Permanent Secretary in the Ministry of Education Youth and Information, Dr Grace McLean, in a recent report painted the stark reality of the effect of the pandemic on the educational achievements of our children. While a fall out was anticipated, the extent came as a surprise in that, despite the valiant efforts of stakeholders so many children have failed to meet the national standards. While the academic fallout from lack of face-to-face classes is cause for concern, the fallout in social skills is another of the disconcerting realities that will come to haunt us. The looming question is how will we address this? The decision on an approach must be based on realities such as availability of resources, practicality, efficiency and effectiveness, economic sense and the psychological and social implications on the students. I think we should start on the premise that in this pandemic every child has been left behind.
Is there any research done to assess the effectiveness of national remedial programmes prior to the pandemic? If so, I hope the findings are such that they rubbish my claim that we lack the necessary resources to continue with general schooling and institute an effective remedial programme simultaneously. The flipping of the script which shows that more students are performing below the national standards than the number performing at or above requires serious consideration.
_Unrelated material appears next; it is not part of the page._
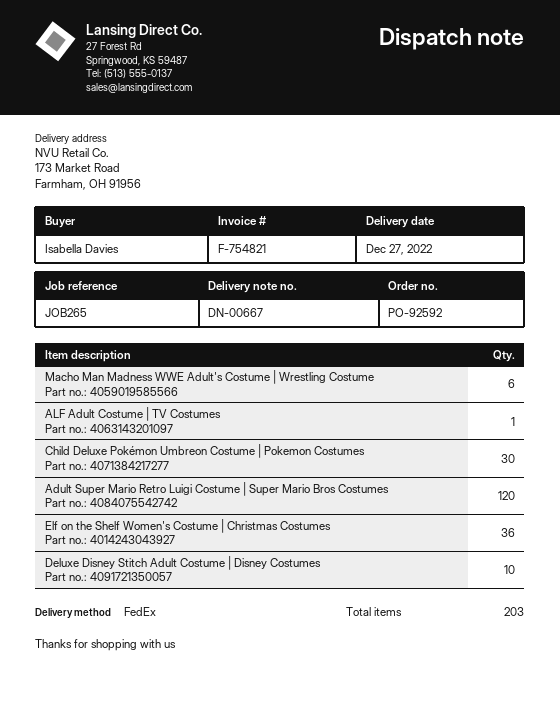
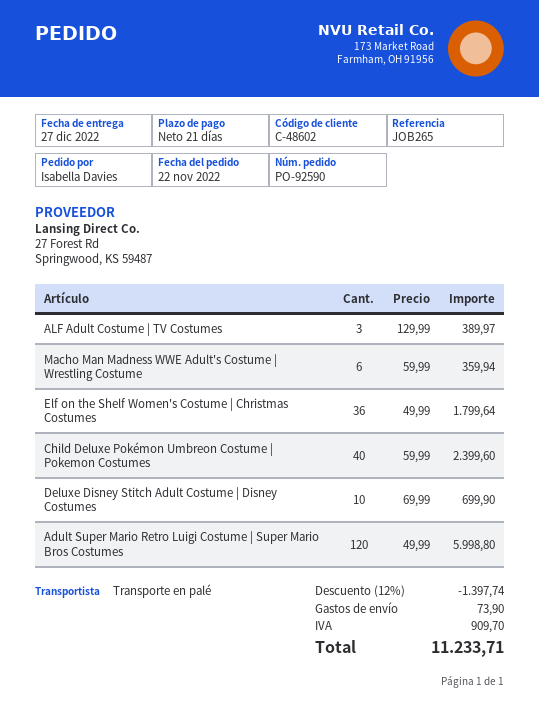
order number: PO-92592 -> PO-92590
shipping method: FedEx -> pallet freight
ALF Adult Costume | TV Costumes: 1 -> 3
Child Deluxe Pokémon Umbreon Costume | Pokemon Costumes: 30 -> 40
Do we send the students on to the next grade and institute a wide scale remedial programme or do we have students repeat their current grade and institute enrichment programmes for those who have met or who are near the mastery standards required? I would vote for the latter. Ask any general education teacher why the former will not work. Should age or achievement determine the transition?
If we transition students to the next grade level with remediation both teachers and students would be under tremendous pressure because they would have to be trying to cover two years work in one year. The anticipated questions and appropriate responses are – So what about transitioning those who have gained near mastery? Think of the psychological impact this will have on their peers who will remain in the same class. So my child should be held back for those underachievers? Your child will not be held back, your child has not exhausted the curriculum for that grade. Your child will be expanding his/her knowledge and skills in an enrichment programme that emphasises creativity, problem solving critical thinking etc. So how do we treat what has been done since the start of online schooling? was it a waste of time? Let us treat it as a test run. It was not a waste of time. We have learned invaluable lessons which we will use to inform our policies and practices from here on.